By doing this piece, itself, I am breaking free from what has been engrained into me. By doing so, I am not just succeeding in freeing myself from the mold; I am also slowly making myself whole. I’ve mentioned earlier that it takes a series of breaks to make something complete, and the same goes for my personality. By attempting to break away from the norm, I am realizing what makes me, me. This type of writing may not be who I am at all, or in a directly diametrical possibility, maybe I will come to realize that this is what I like and would continue to like to do. Through this break, I am slowly piecing the puzzle together, of who I am as a writer, as a person.
III. Breaking Through
Going a step even further, by participating in this project, I am breaking not only away from the standards of academic writing, I am breaking through. A breakthrough: “a sudden advance in knowledge or technique” (“Breakthrough”). The Breaking Project is an “advance in knowledge or technique” in that it has succeeded in breaking away from the standardized views of publishing, and using the internet as a medium to enable and empower many people to share their experiences of “breaking”. It is a collection of “breaks” that is simultaneously performing a “break.”

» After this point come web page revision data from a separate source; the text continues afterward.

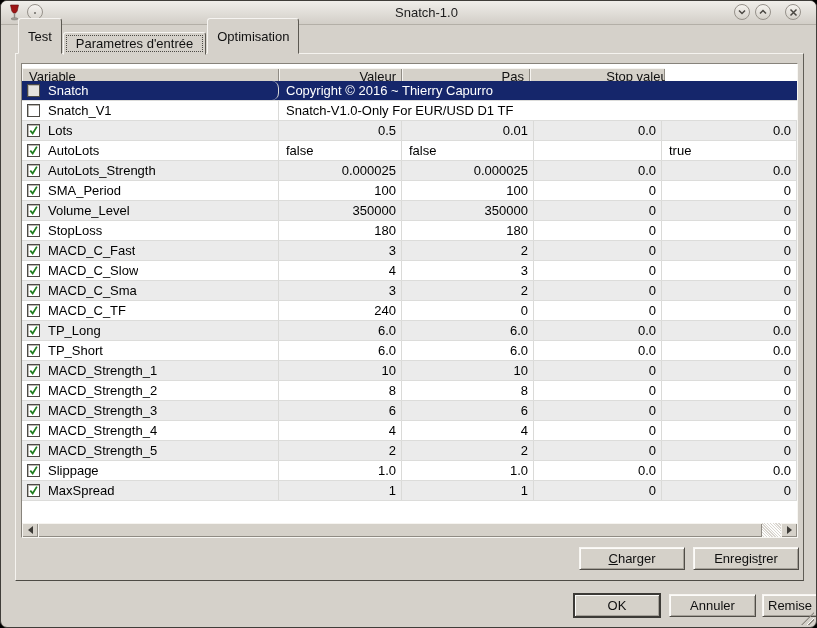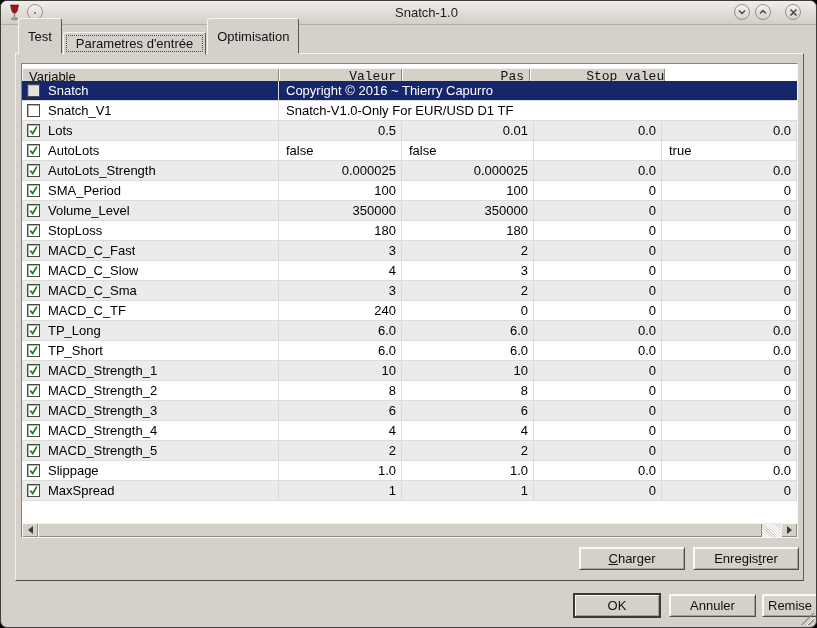--- a/index.html
+++ b/index.html
@@ -38,7 +38,7 @@
     font-size:13px;color:#111;white-space:nowrap;overflow:hidden;position:relative;
     box-shadow:inset 1px 1px 0 #f6f4f0, inset -1px -1px 0 #8f8b83;}
   .hcell.left{justify-content:flex-start;padding-left:7px;}
-  .hcell.right{justify-content:flex-end;padding-right:6px;font-family:Liberation Mono, monospace;}
+  .hcell.right{justify-content:flex-end;padding-right:6px;}
   .hcell .overflow-label{position:absolute;right:-7px;}
   .w-var{width:257px;} .w-c0{width:123px;} .w-c1{width:132px;} .w-c2{width:128px;} .w-c3{width:135px;}
 

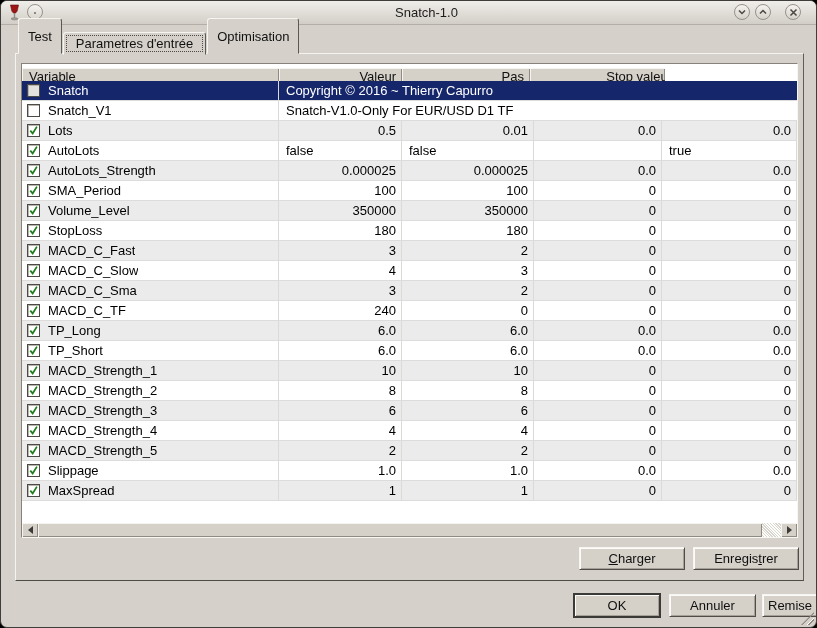--- a/index.html
+++ b/index.html
@@ -49,7 +49,7 @@
   .cell{height:100%;box-sizing:border-box;display:flex;align-items:center;font-size:13px;
     white-space:nowrap;overflow:hidden;border-right:1px solid #dadad8;}
   .trow.selected .cell{border-right-color:transparent;}
-  .trow.selected .cell.varcell{border-right-color:#dadad8;}
+  .trow.selected .cell.varcell{border-right-color:#dadad8;border-radius:7px;}
   .cell.varcell{padding-left:5px;}
   .cell.val-right{justify-content:flex-end;padding-right:5px;}
   .cell.val-left{justify-content:flex-start;padding-left:7px;}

But is it really a break? It is still a novelty; there is no sure way of classifying it. It is an ongoing project, a series of constant revisiting and re-editing. If this process is constant, then the project itself is not a break. What is considered to be a break, anyway? Is it just a sporadic change of direction, an alternative route? Perhaps, the break is not so much a break, but more like a point of inflection, in that the change is eminent, inevitable. The slope has been constant throughout a period, until we know that we have reached a maximum, and it is time to change courses, to inflect. It is the pause right before a roller coaster falls of the hill; the half-second it takes for you to realize the consequence of an action. The “break” is not necessarily the process of change—since that is ongoing—but the specific moment that the effects of change sink in.
The Breaking project is a platform that connects and bridges many “breaks” into a whole. Through participating in this, by submitting this piece, I, too, have become part of it. As breaking away from my twin, breaking the boundaries of writing has taught me, the pieces that come from these breaks are the very things that make up a bigger idea, a bigger thing. I am now part of the bigger whole that is the Breaking Project.